Exercise description:
Every record must appear in your reply exactly as written.

Entries supplied START

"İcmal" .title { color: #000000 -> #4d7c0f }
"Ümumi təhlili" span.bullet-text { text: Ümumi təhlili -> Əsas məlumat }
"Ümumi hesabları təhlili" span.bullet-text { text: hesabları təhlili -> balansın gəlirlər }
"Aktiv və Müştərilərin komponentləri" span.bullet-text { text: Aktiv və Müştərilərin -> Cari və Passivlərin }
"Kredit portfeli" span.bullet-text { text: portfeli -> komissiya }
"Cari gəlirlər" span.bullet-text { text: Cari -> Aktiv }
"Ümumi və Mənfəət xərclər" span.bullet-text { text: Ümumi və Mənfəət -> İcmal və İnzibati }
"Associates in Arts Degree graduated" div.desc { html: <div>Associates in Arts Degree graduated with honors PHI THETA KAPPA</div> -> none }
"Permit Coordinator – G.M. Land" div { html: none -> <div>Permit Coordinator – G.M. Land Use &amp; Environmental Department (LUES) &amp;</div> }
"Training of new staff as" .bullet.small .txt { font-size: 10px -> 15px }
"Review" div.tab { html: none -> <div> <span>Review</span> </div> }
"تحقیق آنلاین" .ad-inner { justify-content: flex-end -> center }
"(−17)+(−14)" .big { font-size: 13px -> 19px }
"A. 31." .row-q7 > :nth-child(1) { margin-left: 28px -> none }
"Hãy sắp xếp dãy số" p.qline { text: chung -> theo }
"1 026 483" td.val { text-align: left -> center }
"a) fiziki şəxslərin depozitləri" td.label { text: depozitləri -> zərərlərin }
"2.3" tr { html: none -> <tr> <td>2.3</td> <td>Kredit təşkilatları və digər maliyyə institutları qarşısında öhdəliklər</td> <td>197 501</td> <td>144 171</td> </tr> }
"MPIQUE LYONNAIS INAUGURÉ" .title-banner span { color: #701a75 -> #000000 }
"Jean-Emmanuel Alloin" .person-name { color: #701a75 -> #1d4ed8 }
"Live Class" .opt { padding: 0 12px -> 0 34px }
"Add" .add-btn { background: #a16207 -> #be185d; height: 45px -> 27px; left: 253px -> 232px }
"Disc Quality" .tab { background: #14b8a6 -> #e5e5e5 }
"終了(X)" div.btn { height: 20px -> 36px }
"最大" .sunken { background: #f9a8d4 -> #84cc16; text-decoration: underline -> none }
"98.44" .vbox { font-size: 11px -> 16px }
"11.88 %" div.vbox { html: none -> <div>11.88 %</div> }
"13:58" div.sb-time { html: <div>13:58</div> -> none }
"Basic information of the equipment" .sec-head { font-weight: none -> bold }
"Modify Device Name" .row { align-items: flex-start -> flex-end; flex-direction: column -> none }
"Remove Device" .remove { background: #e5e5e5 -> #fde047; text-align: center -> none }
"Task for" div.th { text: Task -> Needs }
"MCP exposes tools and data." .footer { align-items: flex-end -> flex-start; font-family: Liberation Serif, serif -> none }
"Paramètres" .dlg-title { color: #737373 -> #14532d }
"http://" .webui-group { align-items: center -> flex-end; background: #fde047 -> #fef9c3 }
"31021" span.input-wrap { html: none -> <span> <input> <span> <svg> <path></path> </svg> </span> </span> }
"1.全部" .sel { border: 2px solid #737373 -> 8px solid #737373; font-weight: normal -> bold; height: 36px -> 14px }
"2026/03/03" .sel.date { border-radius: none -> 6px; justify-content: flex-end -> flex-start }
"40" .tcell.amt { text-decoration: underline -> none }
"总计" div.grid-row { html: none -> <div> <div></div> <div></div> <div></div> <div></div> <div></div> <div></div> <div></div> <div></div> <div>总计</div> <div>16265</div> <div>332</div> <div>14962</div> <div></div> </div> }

Entries supplied END

Completed exercise:
"İcmal" .title { color: #000000 -> #4d7c0f }
"Ümumi təhlili" span.bullet-text { text: Ümumi təhlili -> Əsas məlumat }
"Ümumi hesabları təhlili" span.bullet-text { text: hesabları təhlili -> balansın gəlirlər }
"Aktiv və Müştərilərin komponentləri" span.bullet-text { text: Aktiv və Müştərilərin -> Cari və Passivlərin }
"Kredit portfeli" span.bullet-text { text: portfeli -> komissiya }
"Cari gəlirlər" span.bullet-text { text: Cari -> Aktiv }
"Ümumi və Mənfəət xərclər" span.bullet-text { text: Ümumi və Mənfəət -> İcmal və İnzibati }
"Associates in Arts Degree graduated" div.desc { html: <div>Associates in Arts Degree graduated with honors PHI THETA KAPPA</div> -> none }
"Permit Coordinator – G.M. Land" div { html: none -> <div>Permit Coordinator – G.M. Land Use &amp; Environmental Department (LUES) &amp;</div> }
"Training of new staff as" .bullet.small .txt { font-size: 10px -> 15px }
"Review" div.tab { html: none -> <div> <span>Review</span> </div> }
"تحقیق آنلاین" .ad-inner { justify-content: flex-end -> center }
"(−17)+(−14)" .big { font-size: 13px -> 19px }
"A. 31." .row-q7 > :nth-child(1) { margin-left: 28px -> none }
"Hãy sắp xếp dãy số" p.qline { text: chung -> theo }
"1 026 483" td.val { text-align: left -> center }
"a) fiziki şəxslərin depozitləri" td.label { text: depozitləri -> zərərlərin }
"2.3" tr { html: none -> <tr> <td>2.3</td> <td>Kredit təşkilatları və digər maliyyə institutları qarşısında öhdəliklər</td> <td>197 501</td> <td>144 171</td> </tr> }
"MPIQUE LYONNAIS INAUGURÉ" .title-banner span { color: #701a75 -> #000000 }
"Jean-Emmanuel Alloin" .person-name { color: #701a75 -> #1d4ed8 }
"Live Class" .opt { padding: 0 12px -> 0 34px }
"Add" .add-btn { background: #a16207 -> #be185d; height: 45px -> 27px; left: 253px -> 232px }
"Disc Quality" .tab { background: #14b8a6 -> #e5e5e5 }
"終了(X)" div.btn { height: 20px -> 36px }
"最大" .sunken { background: #f9a8d4 -> #84cc16; text-decoration: underline -> none }
"98.44" .vbox { font-size: 11px -> 16px }
"11.88 %" div.vbox { html: none -> <div>11.88 %</div> }
"13:58" div.sb-time { html: <div>13:58</div> -> none }
"Basic information of the equipment" .sec-head { font-weight: none -> bold }
"Modify Device Name" .row { align-items: flex-start -> flex-end; flex-direction: column -> none }
"Remove Device" .remove { background: #e5e5e5 -> #fde047; text-align: center -> none }
"Task for" div.th { text: Task -> Needs }
"MCP exposes tools and data." .footer { align-items: flex-end -> flex-start; font-family: Liberation Serif, serif -> none }
"Paramètres" .dlg-title { color: #737373 -> #14532d }
"http://" .webui-group { align-items: center -> flex-end; background: #fde047 -> #fef9c3 }
"31021" span.input-wrap { html: none -> <span> <input> <span> <svg> <path></path> </svg> </span> </span> }
"1.全部" .sel { border: 2px solid #737373 -> 8px solid #737373; font-weight: normal -> bold; height: 36px -> 14px }
"2026/03/03" .sel.date { border-radius: none -> 6px; justify-content: flex-end -> flex-start }
"40" .tcell.amt { text-decoration: underline -> none }
"总计" div.grid-row { html: none -> <div> <div></div> <div></div> <div></div> <div></div> <div></div> <div></div> <div></div> <div></div> <div>总计</div> <div>16265</div> <div>332</div> <div>14962</div> <div></div> </div> }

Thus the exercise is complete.